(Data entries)
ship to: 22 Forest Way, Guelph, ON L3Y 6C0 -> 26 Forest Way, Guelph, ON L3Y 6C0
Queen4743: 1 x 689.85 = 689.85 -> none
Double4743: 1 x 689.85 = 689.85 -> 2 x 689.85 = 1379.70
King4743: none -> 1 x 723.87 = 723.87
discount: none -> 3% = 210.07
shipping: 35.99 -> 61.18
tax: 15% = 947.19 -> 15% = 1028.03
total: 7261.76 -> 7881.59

§ WHAT YOU WILL DO: Write out exactly the final stretch of the records: the line containing "shipping: 35.99 -> 61.18" and every line after it, through the last, and nothing else.

§ THE COMPLETED TASK:
shipping: 35.99 -> 61.18
tax: 15% = 947.19 -> 15% = 1028.03
total: 7261.76 -> 7881.59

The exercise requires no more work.